I just finished reading my July 2001 issue of THE SUBMARINE REVIEW and found Captain Bob Styer’s One Subma-riner’s Sea Stories very interesting. It brought to mind my experience with the start up of the nuclear power training in New London, that involved Bob Styer and other familiar names.
When I was a student in Submarine School in the first half of 1950, I was a bachelor and enjoyed shore leave more than I did studying. In those days, the school posted your class standing for every examination in each of the various subjects. On one set of engineering exams, I stood #55 (out of a class of 60). Realizing my stay in New London might be very short, I did start studying. Near the end of the term I somehow managed to stand #1 on one tactics exam.
Almost five years passed and I received a set of orders to report to Submarine School for duty as an instructor. Along with the orders came a letter from the school asking what department I thought my talents could best be utilized in. Remembering the above related experiences, I stated I should be in the Tactics Department. When I reported, guess where they assigned me; Engineering!

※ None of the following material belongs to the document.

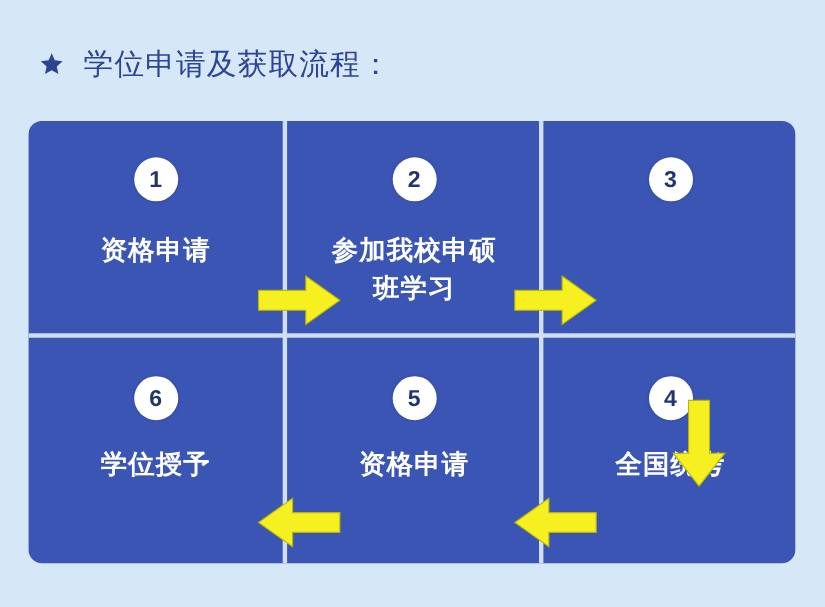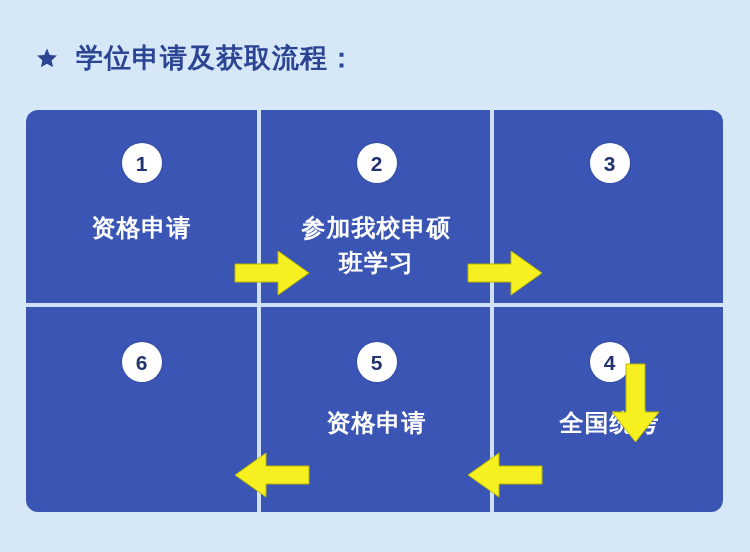"学位申请及获取流程：" .title-text { font-weight: 700 -> 400 }
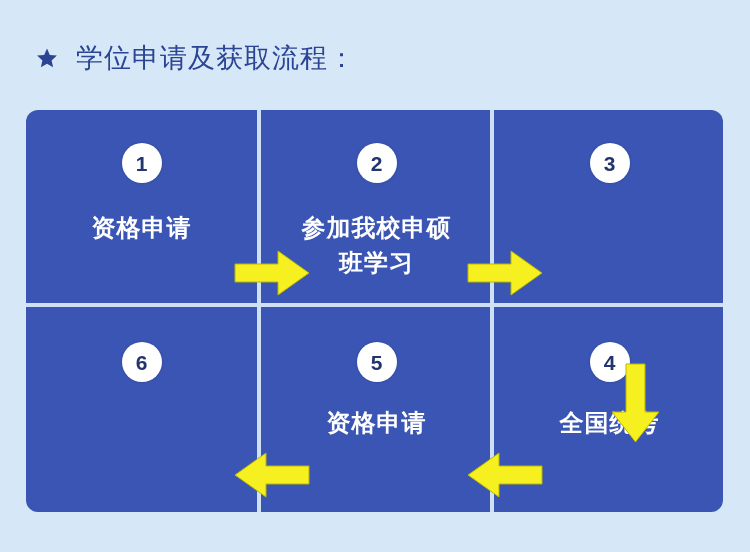"学位授予" div.cell-label { html: none -> <div>学位授予</div> }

I had only been teaching a couple of months when the school O-in-C, Captain Cy Austin, told me to accompany him to a briefing at SubLant headquarters. Being a lowly Lieutenant, I took a seat in the back of the conference room. Admiral Rickover was the main attraction of the day. I am not sure, but he may have been a Captain at that time. He told the assembled group that all officer students going through the school must have at least six hours of indoctrination in nuclear power. Some of the World War II skippers, notably Slade Cutter and Pinky Baer, had some rather strong comments about where all of these officers would be assigned, since NAUTILUS was just starting to operate. Rickover prevailed and it was determined that since the nuclear power plant turned the propellor, that subject would be assigned to the Engineering Department of the school. I now found out why I had been taken to the meeting. To ensure some continuity, it was determined that the instructor who had the most time remaining on his four of duty as instructor would be the nuclear power instructor. Since I was the last officer to report for duty in the Engineering Department, that mantle of responsibility fell on ME!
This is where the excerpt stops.